Putnam, Earhart simply kept flying – anything would do.
A high
profile woman in a low tech world had the benefit of being wrapped in a certain
glamorous mystery. Earhart caught the public fancy and held it even in death.
This is what the movie misses. A world that waited for her landing on Howland
Island has wondered ever since what happened. People who were alive during
Earhart’s ascendancy will tell you the movie is bloodless, that it fails to
capture the real battles she fought just to get in the air. It fails also to
present the dissension between Earhart and her husband, the publisher turned P.R.

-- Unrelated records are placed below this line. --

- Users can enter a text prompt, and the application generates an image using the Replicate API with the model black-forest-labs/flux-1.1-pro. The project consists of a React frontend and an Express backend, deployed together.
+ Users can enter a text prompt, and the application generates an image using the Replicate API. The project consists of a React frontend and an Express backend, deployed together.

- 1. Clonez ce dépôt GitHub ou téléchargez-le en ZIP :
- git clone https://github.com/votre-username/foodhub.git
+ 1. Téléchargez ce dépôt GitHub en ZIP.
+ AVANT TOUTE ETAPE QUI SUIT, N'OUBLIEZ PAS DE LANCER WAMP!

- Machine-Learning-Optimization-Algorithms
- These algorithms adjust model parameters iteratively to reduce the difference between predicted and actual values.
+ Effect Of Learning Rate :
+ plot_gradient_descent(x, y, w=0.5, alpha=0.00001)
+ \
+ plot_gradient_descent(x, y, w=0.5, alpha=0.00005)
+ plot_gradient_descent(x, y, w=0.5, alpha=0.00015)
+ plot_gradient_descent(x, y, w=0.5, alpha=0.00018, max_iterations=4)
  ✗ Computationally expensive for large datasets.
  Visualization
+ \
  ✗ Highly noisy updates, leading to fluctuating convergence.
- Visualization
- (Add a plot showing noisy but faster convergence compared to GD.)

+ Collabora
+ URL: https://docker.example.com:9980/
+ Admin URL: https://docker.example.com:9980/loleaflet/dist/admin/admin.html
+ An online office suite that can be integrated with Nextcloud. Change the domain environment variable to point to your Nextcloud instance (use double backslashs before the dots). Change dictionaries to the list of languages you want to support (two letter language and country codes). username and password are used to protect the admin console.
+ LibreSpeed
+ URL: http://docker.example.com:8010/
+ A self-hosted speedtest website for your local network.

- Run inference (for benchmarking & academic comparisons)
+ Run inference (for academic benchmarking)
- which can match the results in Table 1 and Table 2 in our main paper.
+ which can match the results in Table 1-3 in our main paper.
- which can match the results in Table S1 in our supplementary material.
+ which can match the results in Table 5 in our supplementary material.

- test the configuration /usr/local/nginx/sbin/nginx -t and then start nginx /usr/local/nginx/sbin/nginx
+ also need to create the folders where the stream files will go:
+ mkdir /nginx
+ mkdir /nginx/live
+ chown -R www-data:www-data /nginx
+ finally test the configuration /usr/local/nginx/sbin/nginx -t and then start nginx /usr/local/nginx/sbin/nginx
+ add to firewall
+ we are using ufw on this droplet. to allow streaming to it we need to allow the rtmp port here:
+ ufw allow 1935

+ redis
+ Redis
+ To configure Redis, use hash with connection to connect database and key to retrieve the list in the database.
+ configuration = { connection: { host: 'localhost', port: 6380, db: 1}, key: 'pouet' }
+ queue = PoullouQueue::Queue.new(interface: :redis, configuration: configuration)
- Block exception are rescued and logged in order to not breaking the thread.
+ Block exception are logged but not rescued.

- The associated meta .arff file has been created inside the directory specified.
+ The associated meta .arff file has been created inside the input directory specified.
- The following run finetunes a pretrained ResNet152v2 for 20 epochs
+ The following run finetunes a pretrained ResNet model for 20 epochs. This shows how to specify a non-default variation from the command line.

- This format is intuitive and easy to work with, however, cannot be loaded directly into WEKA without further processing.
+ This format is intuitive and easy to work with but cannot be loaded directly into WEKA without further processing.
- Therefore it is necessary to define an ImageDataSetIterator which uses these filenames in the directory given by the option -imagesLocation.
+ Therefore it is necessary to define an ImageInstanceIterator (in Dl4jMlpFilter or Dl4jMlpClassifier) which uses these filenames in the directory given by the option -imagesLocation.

agent for his wife’s dangerous escapade. Richard Gere’s gentle George Putnam is
at odds with the tough man we know from the biographies.
Hilary Swank
does a fine job of resembling her character and saying all the right things, but
Earhart, though shy in the face of publicity, was a fighter. Switching back and
forth between her flying clothes and the glorious evening dresses of the ‘30s,
Swank does capture every bit of the physical glamour that Earhart embodied.
In spite of
it’s glitz, the movie does offer the bare bones of Earhart’s story, and for
anyone who has been held by the mystery for years, it is a welcome, if not
enlightening, addition to the lore. It’s worth seeing and may even lure you to
one of the good biographies out there.
The hugely
advanced technology of today’s world suggests that the solution to the
disappearance of the aviator and her navigator may yet be found. The curiosity
about Earhart that has lingered for years is an emotional sort, the sort that
still wants to know what destroyed the dream of a brave pioneer.